Before we went to sleep, many passengers were convinced that the Trappist-1 system would be the one. An abundance of water. Seven chances to get it right. The mess halls buzzed with conversation about restarting our lives, claiming a patch of land to build a cabin, a dome, whatever we might need to find happiness. The commander planned to retire; the first officer would take over the Yamato and continue exploring the universe; an astrophysicist and her engineer husband would start a K-12 school and maybe, one day, a university. The botanists dreamed of Trappist soil and wondered how our seeds would fare, if any local flora would bring us food and medicine. The astrobiologists spoke of deep oceans that might contain creatures of unimaginable size, conjuring fantastic visions of giant squid and whales. But as we approached the system, we saw no continents or islands, no biosignatures of animal life. The observation deck was filled with silence and tears. Dorrie was crying. Maybe I wanted to cry, too. Instead, I chose to stop wallowing in the abyss of the seven worlds before us and to paint the crew. Because from afar, we did not look sad or defeated. We looked like pioneers bearing witness to one more beautiful site along the way.
Dear Clara,
You’d be so proud of Yumi. When people started to get sick, she thought of her friends and family first. She wanted to help. I wish you hadn’t cut us off for so long. I hope you understand that we just didn’t want you to miss out on your daughter’s life. I was always proud of your work—your books and documentaries and lectures. Your father filled scrapbooks with your clippings. I would always tell people that you were trying to cool the planet, to convince the world we needed to find another way to live. In the end, they did listen—albeit too late for you and for us. But they listened, my strange and wonderful girl. Yumi wrote to you one last time. Perhaps you already know that somehow. Along with your ashes, drifting in our outer solar system, is a letter folded into an origami crane. Yumi must have written this letter and folded it several times until she was satisfied with the result. Here on the ship, I’ve re-created our family vacations in murals—you and Yumi in Denali National Park, setting up your tent; all of us at the Museum of Natural History in New York, where you and your father presented together not long after you received your doctorate. Perhaps by the time we stop, Dorrie and I will have run out of room, every inch of this ship covered with life.
Rogue
The Yamato’s autopilot stopped when it sensed the object.
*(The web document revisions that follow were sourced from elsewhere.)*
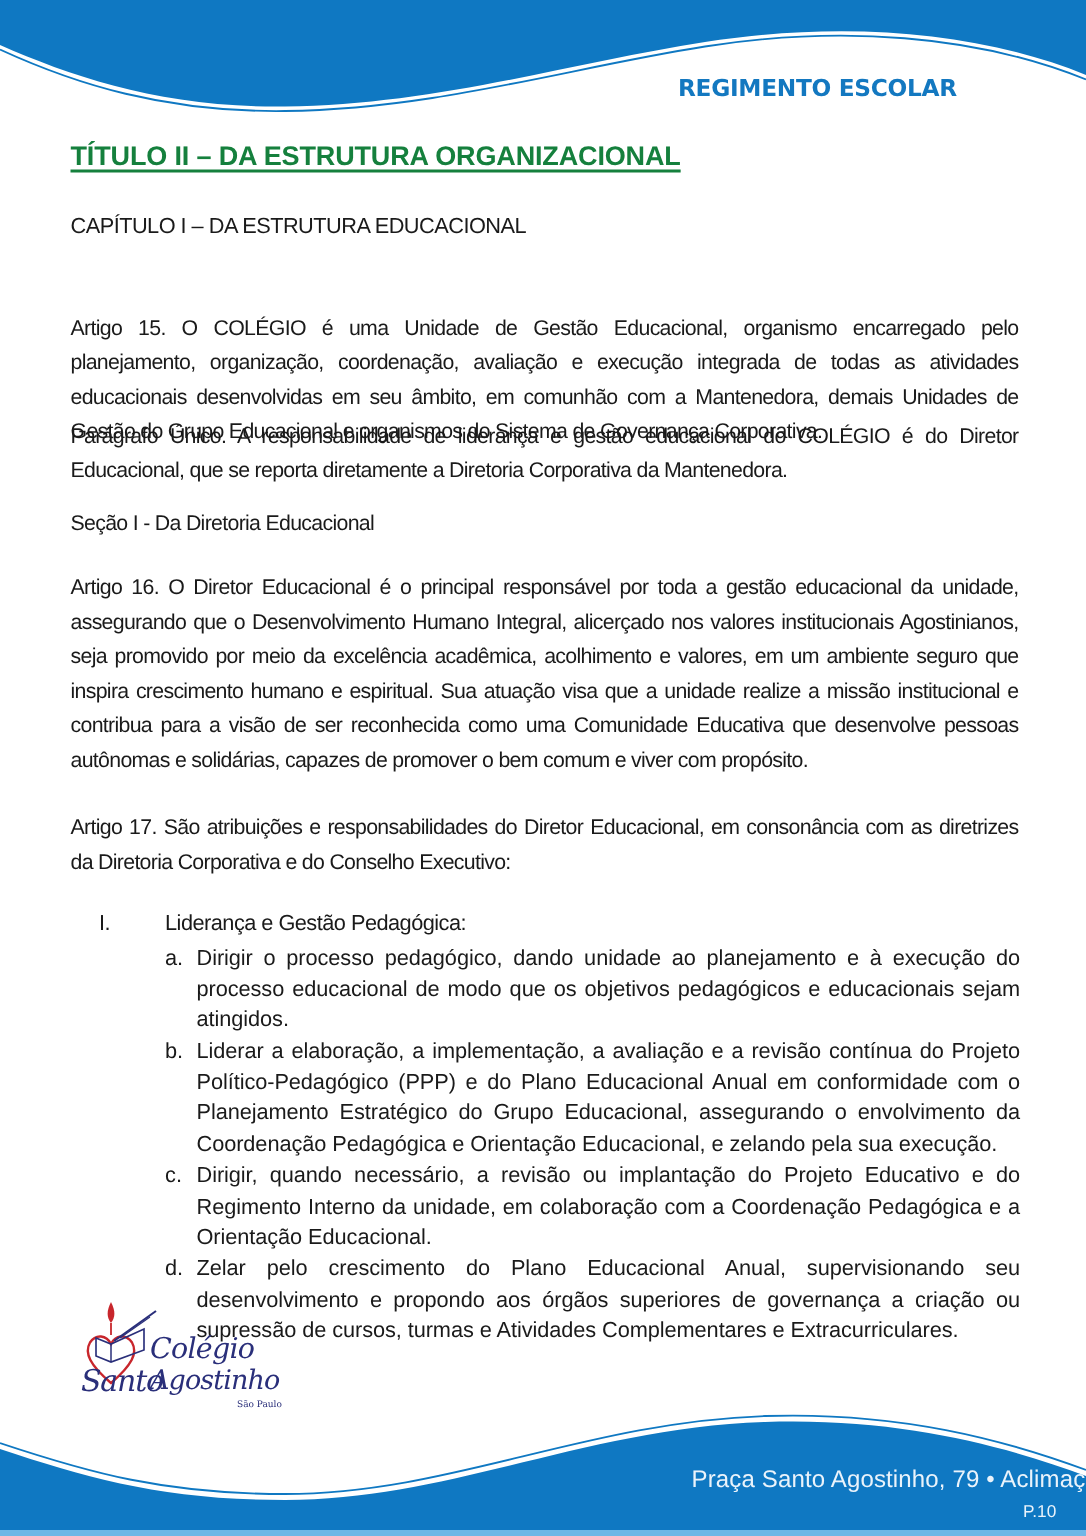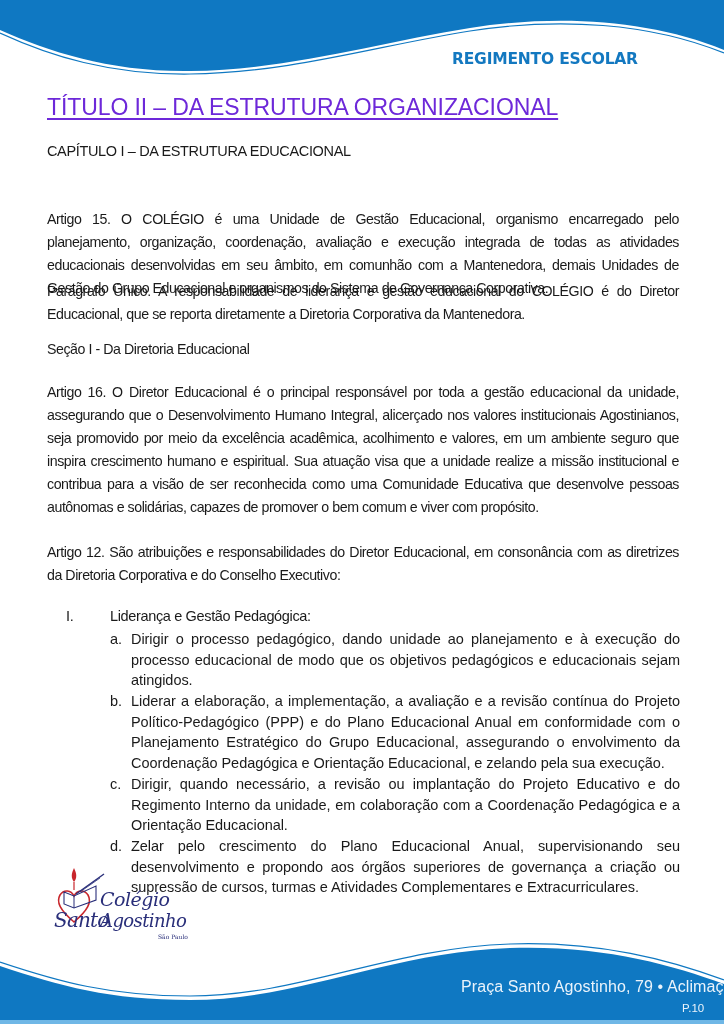--- a/index.html
+++ b/index.html
@@ -1,19 +1,19 @@
 <!DOCTYPE html>
 <html><head>
 <meta charset="utf-8">
 <style>
   html, body { margin: 0; padding: 0; background: #ffffff; }
   body { width: 724px; height: 1024px; position: relative; overflow: hidden; font-family: "Liberation Sans", sans-serif; color: #1a1a1a; }
   svg.wave { position: absolute; left: 0; display: block; }
   .header-label { position: absolute; left: 452px; top: 50px; width: 200px; font-family: "DejaVu Sans", sans-serif; font-weight: bold; font-size: 15.5px; color: #1378c0; letter-spacing: -0.2px; white-space: nowrap; }
-  .title { position: absolute; left: 47px; top: 94px; font-size: 23px; font-weight: normal; text-decoration: underline; text-decoration-thickness: 1.5px; text-underline-offset: 3px; color: #6d28d9; white-space: nowrap; letter-spacing: -0.1px; }
+  .title { position: absolute; left: 47px; top: 94px; font-size: 18px; font-weight: bold; text-decoration: underline; text-decoration-thickness: 1.5px; text-underline-offset: 3px; color: #15803d; white-space: nowrap; letter-spacing: -0.1px; }
   .chapter { position: absolute; left: 47px; top: 143px; font-size: 14.5px; color: #1a1a1a; white-space: nowrap; letter-spacing: -0.35px; }
   .para { position: absolute; left: 47px; width: 632px; font-size: 14.2px; line-height: 23px; text-align: justify; text-align-last: left; letter-spacing: -0.45px; word-spacing: 0px; color: #1a1a1a; }
   .para.single { white-space: nowrap; }
   .list-roman { position: absolute; left: 66px; top: 608px; font-size: 14.5px; letter-spacing: -0.35px; }
   .list-head { position: absolute; left: 110px; top: 608px; font-size: 14.5px; letter-spacing: -0.35px; white-space: nowrap; }
   .item { position: absolute; left: 110px; width: 570px; font-size: 14.5px; line-height: 20.6px; }
   .item .marker { position: absolute; left: 0; top: 0; }
   .item .text { position: absolute; left: 21px; width: 549px; text-align: justify; text-align-last: left; letter-spacing: -0.05px; }
   .logo { position: absolute; left: 50px; top: 862px; width: 160px; height: 100px; }
   .addr { position: absolute; left: 445px; top: 980px; font-size: 16px; line-height: 14px; color: #eaf3fb; white-space: nowrap; letter-spacing: 0.1px; margin-left: 16px; }
@@ -28,21 +28,21 @@
 </svg>
 <div class="header-label">REGIMENTO ESCOLAR</div>
 
 <div class="title">TÍTULO II – DA ESTRUTURA ORGANIZACIONAL</div>
 <div class="chapter">CAPÍTULO I – DA ESTRUTURA EDUCACIONAL</div>
 
 <div class="para" style="top:176px;margin-top:32px;">Artigo 15. O COLÉGIO é uma Unidade de Gestão Educacional, organismo encarregado pelo planejamento, organização, coordenação, avaliação e execução integrada de todas as atividades educacionais desenvolvidas em seu âmbito, em comunhão com a Mantenedora, demais Unidades de Gestão do Grupo Educacional e organismos do Sistema de Governança Corporativa.</div>
 <div class="para" style="top:280px;">Parágrafo Único. A responsabilidade de liderança e gestão educacional do COLÉGIO é do Diretor Educacional, que se reporta diretamente a Diretoria Corporativa da Mantenedora.</div>
 <div class="para single" style="top:338px;">Seção I - Da Diretoria Educacional</div>
 <div class="para" style="top:381px;">Artigo 16. O Diretor Educacional é o principal responsável por toda a gestão educacional da unidade, assegurando que o Desenvolvimento Humano Integral, alicerçado nos valores institucionais Agostinianos, seja promovido por meio da excelência acadêmica, acolhimento e valores, em um ambiente seguro que inspira crescimento humano e espiritual. Sua atuação visa que a unidade realize a missão institucional e contribua para a visão de ser reconhecida como uma Comunidade Educativa que desenvolve pessoas autônomas e solidárias, capazes de promover o bem comum e viver com propósito.</div>
-<div class="para" style="top:541px;">Artigo 12. São atribuições e responsabilidades do Diretor Educacional, em consonância com as diretrizes da Diretoria Corporativa e do Conselho Executivo:</div>
+<div class="para" style="top:541px;">Artigo 17. São atribuições e responsabilidades do Diretor Educacional, em consonância com as diretrizes da Diretoria Corporativa e do Conselho Executivo:</div>
 
 <div class="list-roman">I.</div>
 <div class="list-head">Liderança e Gestão Pedagógica:</div>
 
 <div class="item" style="top:629px;">
   <span class="marker">a.</span>
   <span class="text">Dirigir o processo pedagógico, dando unidade ao planejamento e à execução do processo educacional de modo que os objetivos pedagógicos e educacionais sejam atingidos.</span>
 </div>
 <div class="item" style="top:691px;">
   <span class="marker">b.</span>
Lit only by a nearby nebula and the blanket of the cosmos, the rogue planet was alone and cold without a star. One would have thought such a place to be a lifeless rock. Preliminary data suggested that this rogue with its thin atmosphere was nearly as old as the universe. Our first good look from a Yamato search probe showed the surface punctuated with ruins—vast, modern cities not unlike our own, frozen in place for eternity. Perhaps this world was flung out of its star system not long after its birth, breeding life with the heat it held inside itself for billions of years. Or perhaps this rogue once had a home and this civilization felt the warmth of its star before being torn away by a colliding galaxy. We had so many questions and someone will certainly return to answer them. The inhabitants likely knew for a long time that their world was dying. Perhaps this is both comfort and despair, a reminder that we are not alone, that we are still here.
Earth II
It’s strange how a graveyard the size of a planet could instill hope in us all, help us to understand that our ship was more than a ship and whatever we found would be home not only because of oxygen and water and soil chemistry, but because of us. We stopped at two more planets before embarking on the big sleep to the Kepler systems that would see us add not decades or centuries to our Earth ages, but millennia. We had been out in deep space for well over five hundred years, though most of us had been together outside of our stasis chambers for only a little over one year. Some of us chose to remain awake longer this time, stitching together the bonds of a community—the commander became Frank, the lead botanist Cheryl, the chief engineer Hiro. Nurse Pratchett fell in love with Lieutenant Sanchez. Val, the girlfriend of Bryan Yamato’s brother, moved on and was seen holding hands with a probe mechanic on the observation deck. We celebrated the birthdays of our children outside their stasis chambers— Happy 507. You’re such a big boy now. You don’t even know! Whenever Dorrie and I found a new corridor to paint, members of the crew would come to share their stories—how they’d petitioned to be here, who they’d left behind, the last moments they remembered before our lives were upturned by virus or fire or hurricane. One day, the two of us on our backs in a service tube, Dorrie and I painted what we liked to call our miniature version of the Sistine Chapel.